### How to complete this task
Only one stretch of the data below should be repeated: the lines from the line containing "shipping: 44.14 -> 10.99" through the line containing "total: 2274.32 -> 1945.97", inclusive, exactly as they are.

### Records for processing
"""
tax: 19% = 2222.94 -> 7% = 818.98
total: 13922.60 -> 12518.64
"""
"""
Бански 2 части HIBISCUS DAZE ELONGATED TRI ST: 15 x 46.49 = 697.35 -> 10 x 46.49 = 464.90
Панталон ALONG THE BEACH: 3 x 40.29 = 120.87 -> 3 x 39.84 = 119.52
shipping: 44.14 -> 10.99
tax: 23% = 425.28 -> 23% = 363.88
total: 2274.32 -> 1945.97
"""
### Your solution
shipping: 44.14 -> 10.99
tax: 23% = 425.28 -> 23% = 363.88
total: 2274.32 -> 1945.97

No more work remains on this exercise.